------ Records provided

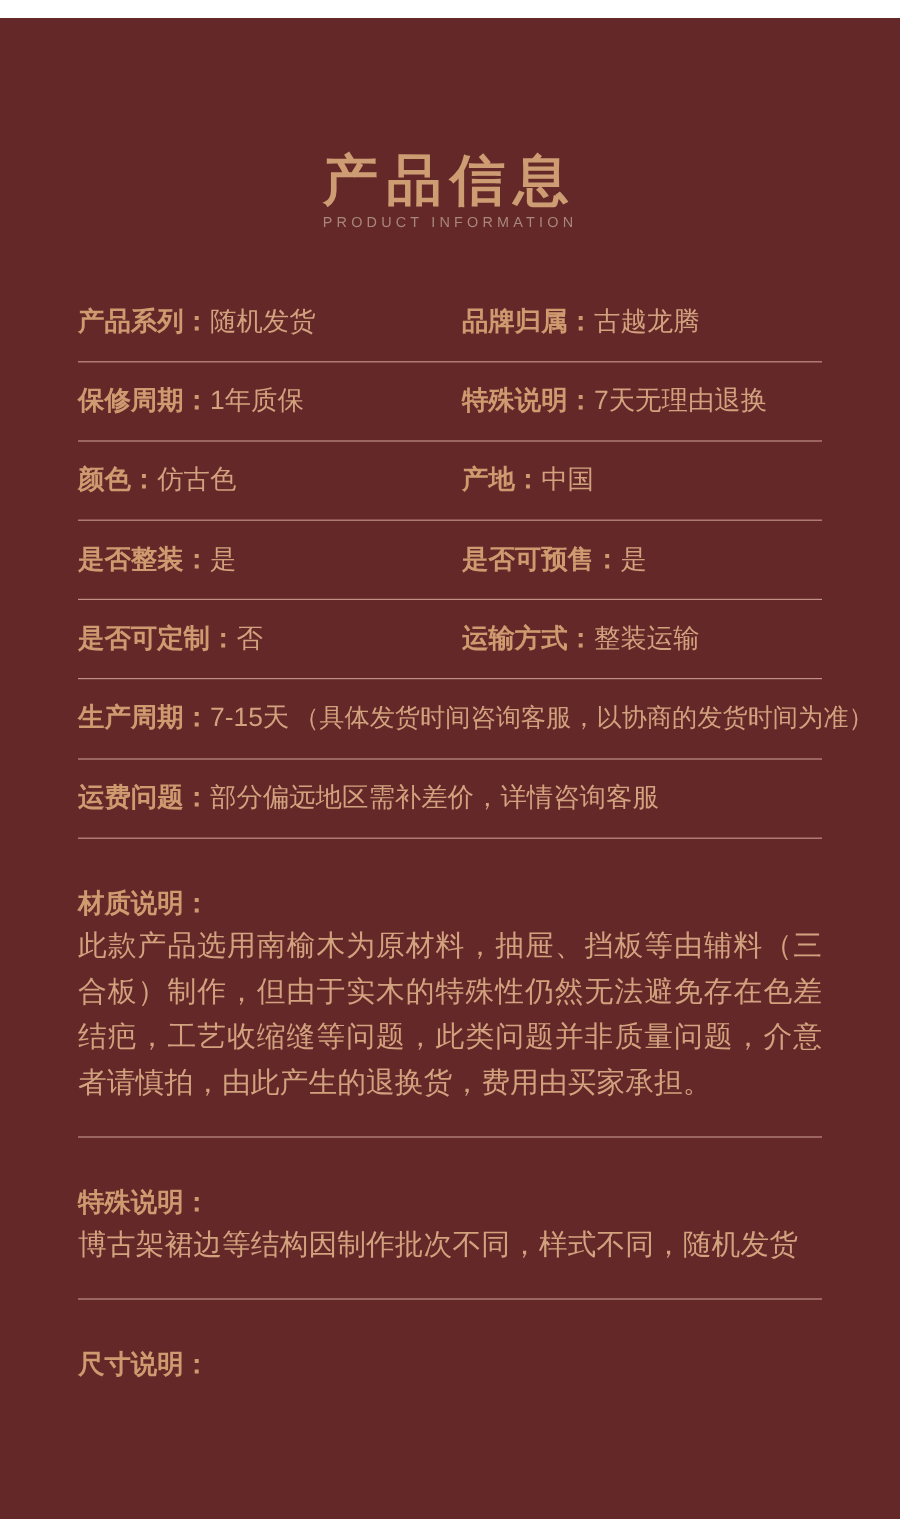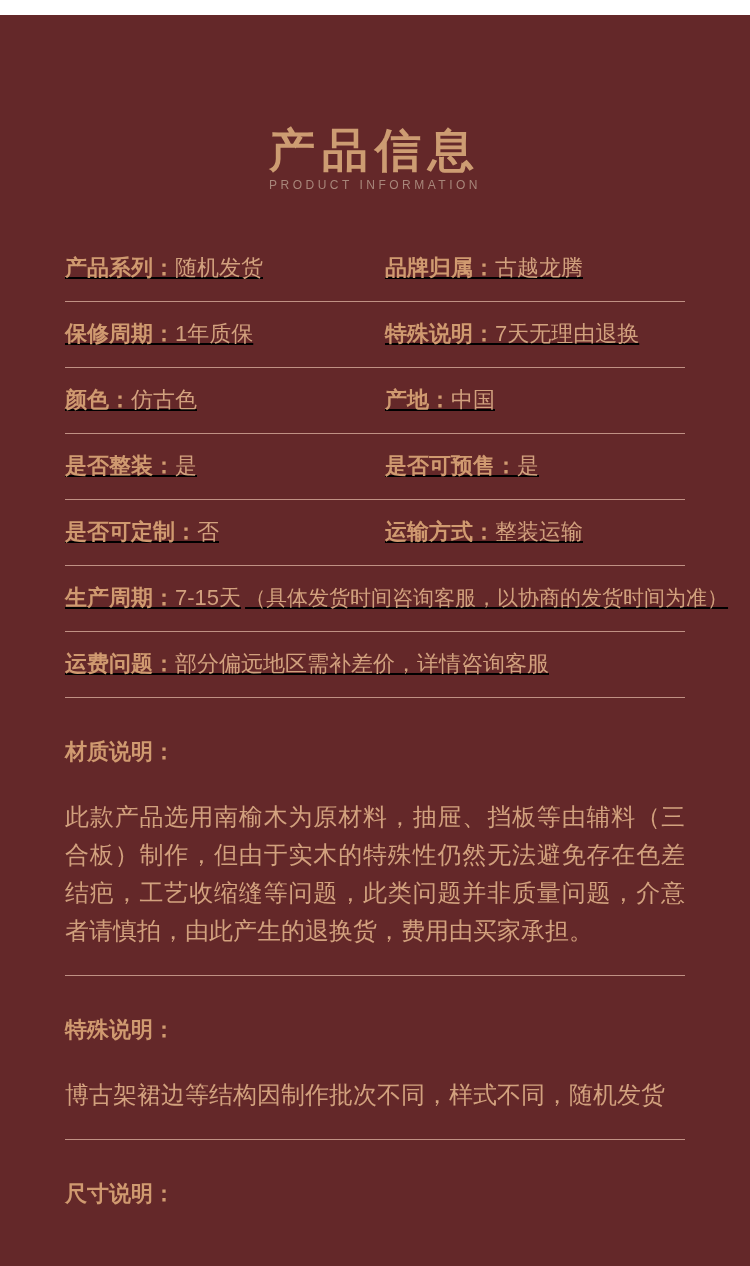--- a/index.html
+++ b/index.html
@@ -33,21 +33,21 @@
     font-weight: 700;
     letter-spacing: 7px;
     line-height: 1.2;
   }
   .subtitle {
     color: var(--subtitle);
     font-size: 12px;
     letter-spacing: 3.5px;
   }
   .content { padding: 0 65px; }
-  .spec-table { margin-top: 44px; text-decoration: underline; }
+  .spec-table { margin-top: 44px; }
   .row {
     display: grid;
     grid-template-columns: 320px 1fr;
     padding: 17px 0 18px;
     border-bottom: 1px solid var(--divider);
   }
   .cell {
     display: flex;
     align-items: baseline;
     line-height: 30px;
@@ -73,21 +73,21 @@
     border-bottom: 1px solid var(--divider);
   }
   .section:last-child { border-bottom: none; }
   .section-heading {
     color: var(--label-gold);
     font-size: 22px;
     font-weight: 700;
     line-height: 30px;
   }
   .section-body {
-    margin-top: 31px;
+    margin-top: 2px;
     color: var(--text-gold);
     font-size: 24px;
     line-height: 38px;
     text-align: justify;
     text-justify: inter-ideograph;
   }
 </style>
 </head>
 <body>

------------

* Action item: Search the records for the word "letter" and return every line that holds it.

* Answer for this exercise:
     letter-spacing: 7px;
     letter-spacing: 3.5px;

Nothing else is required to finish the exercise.